What more a sales person can do instead of trying and following up?
John Kingsley
ICS/OT Cybersecurity Practitioner | R&D | Product Security | Threat Modelling | Security Architect | OT GRC | Community Builder | LLM & AI in Cybersecurity
Especially when it is about B2B sales;
A large part of selling is story telling, creating a vivid image of a situation for the potential customer to visualize. This story telling is not only limited to face-2-face meeting but it is a continuous conversation both offline and online that one is having with the potential customer
Story telling can take in the form of case studies, customer experience videos, and so on. The objective of the communication is to be fresh, interesting and continuously adding value, or atleast perceived to be adding value
Story telling is not a one off exercise but a continuous and consistent, not unlike a parent sharing a bed time stories with a young audience. Interestingly, the audience does not mind reruns of popular story (of course by pubic demand)
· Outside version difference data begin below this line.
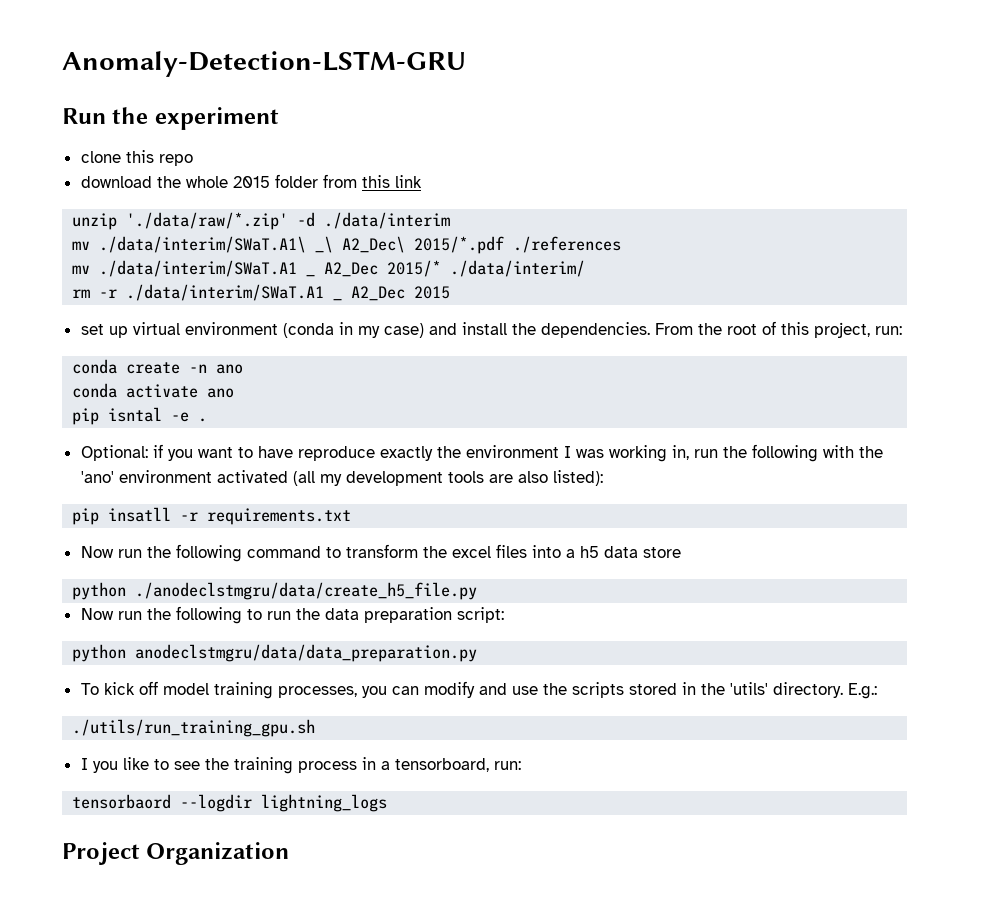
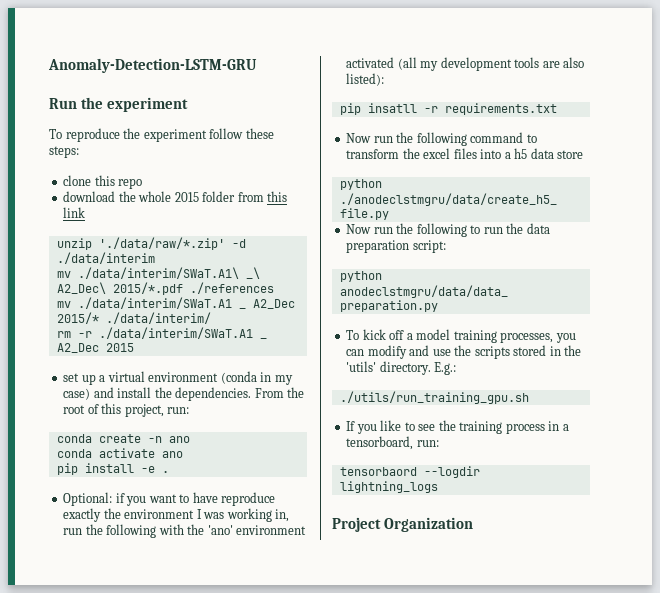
+ To reproduce the experiment follow these steps:
- set up virtual environment (conda in my case) and install the dependencies.
+ set up a virtual environment (conda in my case) and install the dependencies.
- pip isntal -e .
+ pip install -e .
- To kick off model training processes, you can modify and use the scripts stored in the 'utils' directory.
+ To kick off a model training processes, you can modify and use the scripts stored in the 'utils' directory.
- I you like to see the training process in a tensorboard, run:
+ If you like to see the training process in a tensorboard, run:

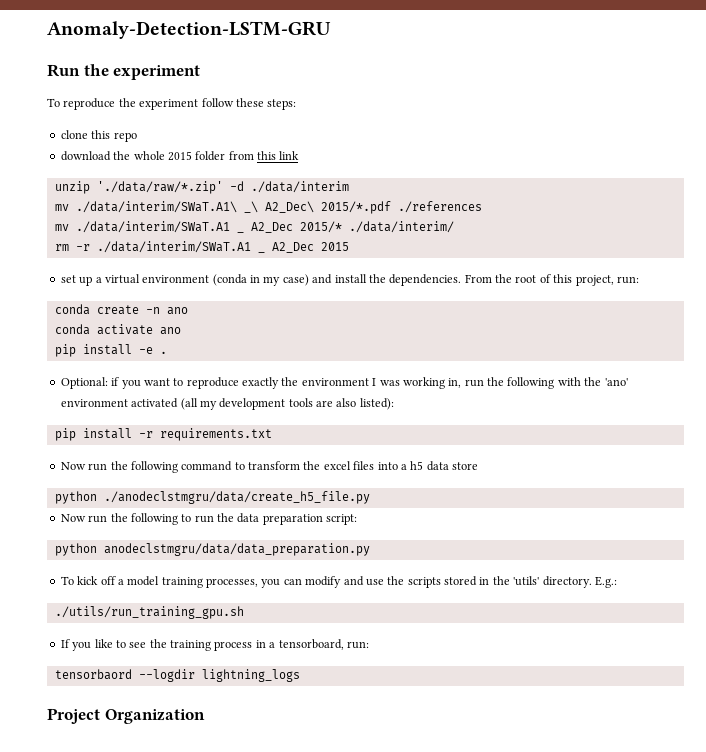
- Optional: if you want to have reproduce exactly the environment I was working in, run the following with the 'ano' environment activated (all my development tools are also listed):
+ Optional: if you want to reproduce exactly the environment I was working in, run the following with the 'ano' environment activated (all my development tools are also listed):
- pip insatll -r requirements.txt
+ pip install -r requirements.txt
In the context Sales 2.0, - easy availability of information, knowledgeable customer, network for consumers, platform for customers to air their view, and so on, the sales person has to evolve into – domain expert, market knowledge, consultative and value added conversations (online & offline).
To directly respond to the question, simply following up for the sake of follow up would only begin to irritate the potential client, where as engaging the potential customer/ group of customers in a dialogue or conversation would probably bear positive results.
The conversation could also take the form of – informing the decision maker about a new developments in the market, congratulate on a new acquisition, changes in the technology and so on.
This is not to say that persistent “Gentle reminders” are not an effective tool, but it has to be tempered with interesting conversation, even if it’s one sided some times.